Reexamination Certificate

active

06664653

ABSTRACT:

TECHNICAL FIELD
This invention relates to the general field of turbogenerator controls, and more particularly, to a command and control system and method for multiple turbogenerators in a grid parallel system.
BACKGROUND OF THE INVENTION
A turbogenerator/motor can be utilized to provide electrical power for a wide range of utility, commercial and industrial applications. Since an individual turbogenerator/motor may only generate 24 to 50 kilowatts, there are, however, many industrial and commercial applications that require more power than is available from a single turbogenerator/motor. Powerplants of up to 500 kilowatts or even greater are possible by linking numerous turbogenerator/motors together. In any such application, multiple turbogenerators can be controlled and operated to provide total power (load following) or partial power (peak shaving or base loading).
There are two primary modes of operation for the multiple turbogenerator/motors linked together (commonly referred to as a Multi-Pac)—stand alone, where the turbogenerator system provides total power to a commercial or industrial application, and grid parallel, where the Multi-Pac synchronizes power to the utility grid and supplements power to the grid. The present invention is directed to a grid parallel system.
In the case of a grid parallel system, there are utility restrictions or variable rate schedules that govern the operation of the turbogenerator system. To maximize the economic feasibility of the turbogenerator, the system can be operated in the following control modes depending on the specific application and rate schedules—(1) load following, where the total power consumption in a building or application is measured by a power meter, and the turbogenerator system equalizes or meets the demand, (2) peak shaving, where the total power consumption in a building or application is measured by a power meter, and the turbogenerator system reduces the utility consumption to a fixed load, thereby reducing the utility rate schedule and increasing the overall economic return of the turbogenerator, and (3) base load, where the turbogenerator system provides a fixed load and the utility supplements the load in a building or application. Each of these control modes require different control strategies to optimize the total operating efficiency, and all are addressed in the present invention.
SUMMARY OF THE INVENTION
When controlling multiple turbogenerator systems, a master controller is required to start, sequence, coordinate power commands, and provide fault handling to each of the individual turbogenerators. The specific control modes for the master controller are identified in this invention.
In most applications, a power meter that measures the load consumption (or production when a turbogenerator system is installed) in a building or application is also required. This power meter provides a reference or setpoint to the master controller for controlling the individual turbogenerators.
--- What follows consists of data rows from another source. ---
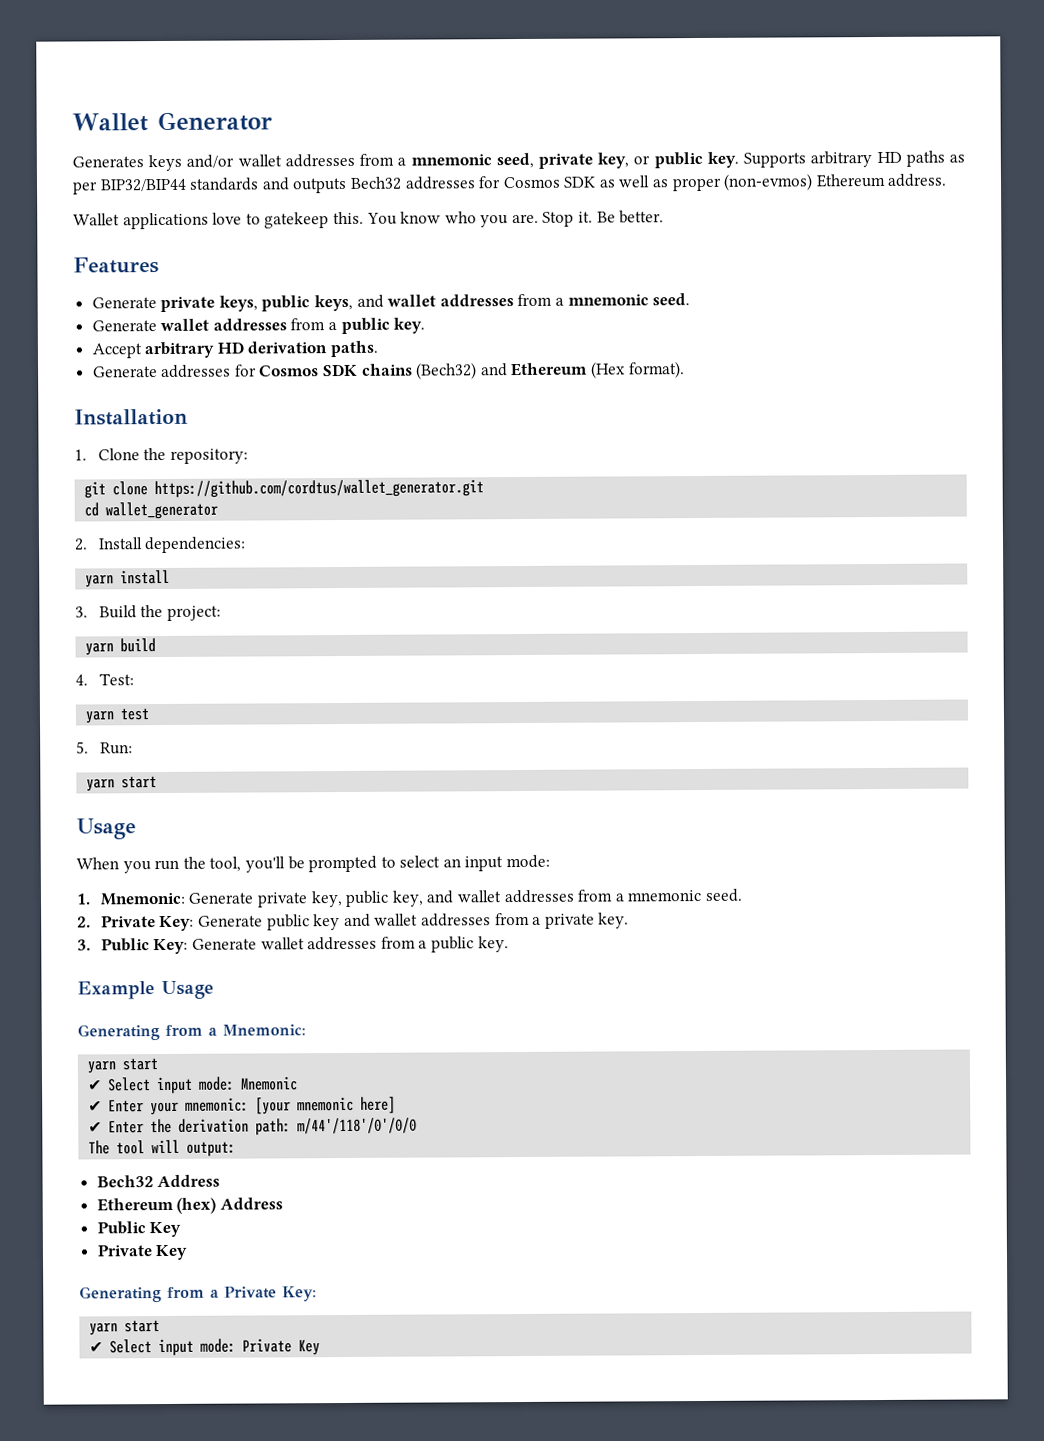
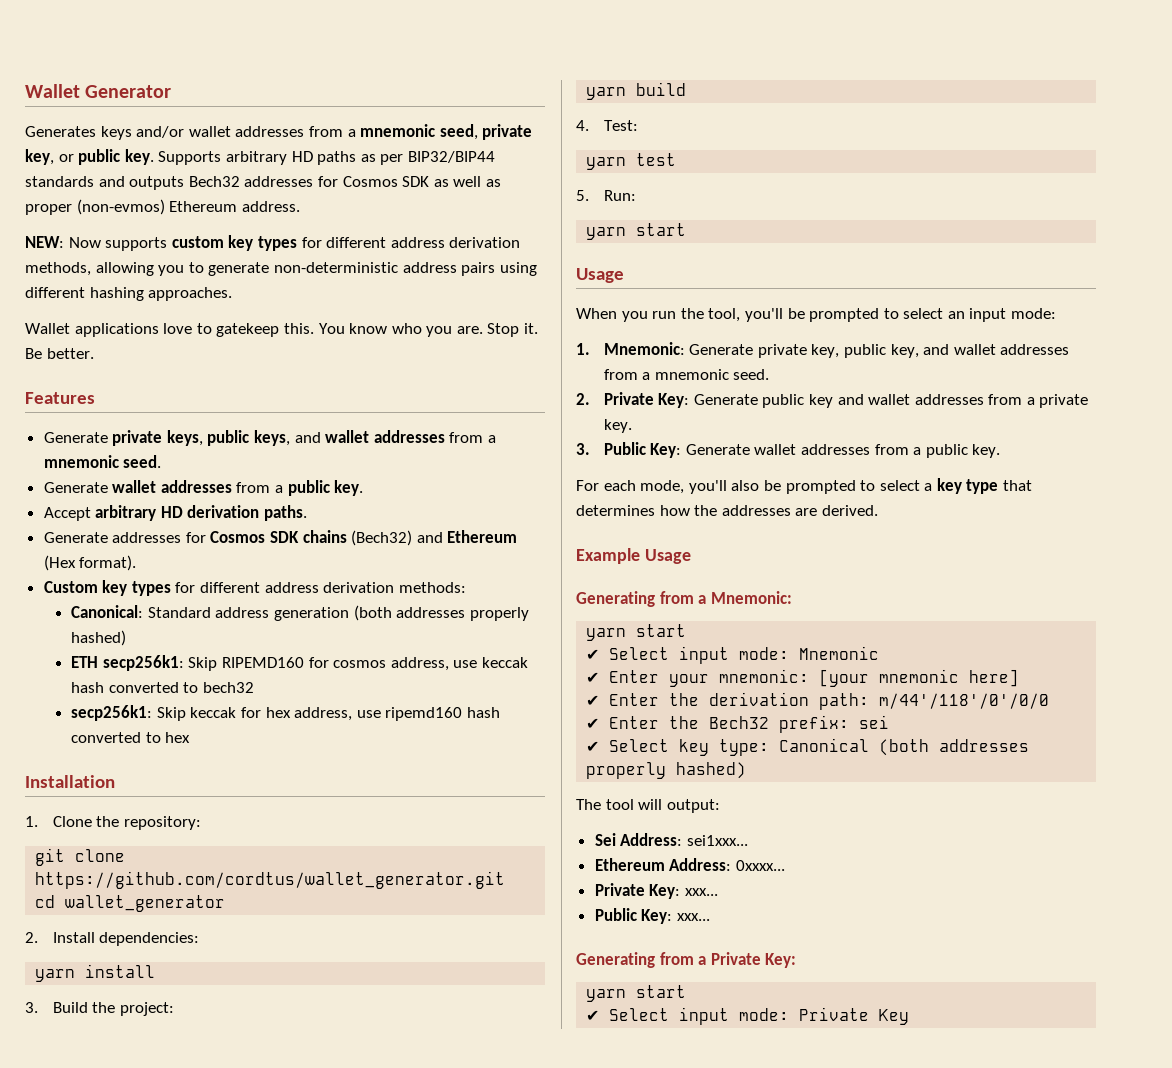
+ NEW: Now supports custom key types for different address derivation methods, allowing you to generate non-deterministic address pairs using different hashing approaches.
+ Custom key types for different address derivation methods:
+ Canonical: Standard address generation (both addresses properly hashed)
+ ETH secp256k1: Skip RIPEMD160 for cosmos address, use keccak hash converted to bech32
+ secp256k1: Skip keccak for hex address, use ripemd160 hash converted to hex
+ For each mode, you'll also be prompted to select a key type that determines how the addresses are derived.
+ ✔ Enter the Bech32 prefix: sei
+ ✔ Select key type: Canonical (both addresses properly hashed)
  The tool will output:
- Bech32 Address
- Ethereum (hex) Address
- Public Key
- Private Key
+ Sei Address: sei1xxx...
+ Ethereum Address: 0xxxx...
+ Private Key: xxx...
+ Public Key: xxx...

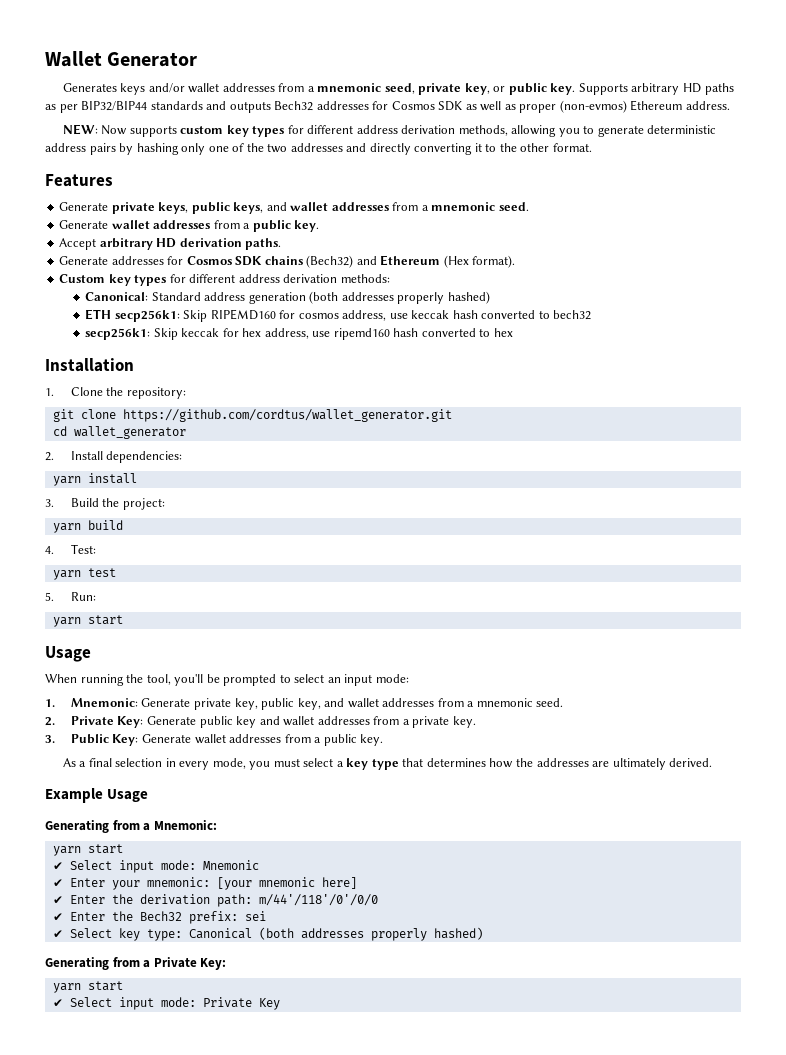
- NEW: Now supports custom key types for different address derivation methods, allowing you to generate non-deterministic address pairs using different hashing approaches.
- Wallet applications love to gatekeep this. You know who you are. Stop it. Be better.
+ NEW: Now supports custom key types for different address derivation methods, allowing you to generate deterministic address pairs by hashing only one of the two addresses and directly converting it to the other format.
- When you run the tool, you'll be prompted to select an input mode:
+ When running the tool, you'll be prompted to select an input mode:
- For each mode, you'll also be prompted to select a key type that determines how the addresses are derived.
+ As a final selection in every mode, you must select a key type that determines how the addresses are ultimately derived.
- The tool will output:
- Sei Address: sei1xxx...
- Ethereum Address: 0xxxx...
- Private Key: xxx...
- Public Key: xxx...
If a building or application requires power, the master controller sequences the appropriate number of turbogenerators to meet the demand (or in the case of peak shaving, meet a user defined setpoint).
It is, therefore, the principal aspect of the present invention to provide a system and method to control the operation of multiple turbogenerators and associated electronic inverters.
It is another aspect of the present invention to provide a control system and method to control the flow of fuel into the individual combustors of the multiple turbogenerators.
It is another aspect of the present invention to provide a control system and method to control the temperature of the combustion process in the individual combustors of the multiple turbogenerators and the resulting turbine inlet and turbine exhaust temperatures.
It is another aspect of the present invention to provide a control system and method to control the rotational speed of the individual rotors of the multiple turbogenerators, upon which the centrifugal compressor wheels, the turbine wheels, the motor/generators, and the bearings are mounted.
It is another aspect of the present invention to provide a control system and method to control the torque produced by the individual power heads (turbine and compressor wheel mounted and supported by bearings on a common shaft) of the multiple turbogenerators and delivered to the motor/generators of the turbogenerators.
It is another aspect of the present invention to provide a control system and method to control the shaft power produced by the individual motor/generators of the multiple turbogenerators.
It is another aspect of the present invention to provide a control system and method to control the operation of the low frequency inverters which uses power from the direct current bus of the turbogenerator controllers to generate low frequency, three phase power.
It is another aspect of the present invention to provide a master control system to control the operation of two or more turbogenerators as a single system.
It is another aspect of the present invention to provide a master control system to maximize the overall efficiency of two or more turbogenerators in a single system.
It is another aspect of the present invention to provide a master control system to provide multiple modes of operation—load following, utility peak shaving, and base load, to optimize the economic investment return of the turbogenerator system.
It is another aspect of the present invention to provide a master control system to prevent repeated starting and stopping of the individual turbogenerator units by hysterisis bands, rate limiting and setpoint integration.
It is another aspect of the present invention to provide a master control system to reduce power transients of the individual turbogenerator units by rate limiting and setpoint integration.
It is another aspect of the present invention to provide a master control system to provide a fault tolerant system by responding to turbogenerator faults by dispatching other turbogenerators in the Multi-Pac.
It is another aspect of the present invention to provide a master control system that limits the start attempts of a failed turbogenerator system with a fault counter.
It is another aspect of the present invention to provide a master control system that balances the run time of each turbogenerator in the Multi-Pac, thereby extending the life of the total package.
It is another aspect of the present invention to provide a master control system that optimizes the transient response by running turbogenerators in idle or standby state.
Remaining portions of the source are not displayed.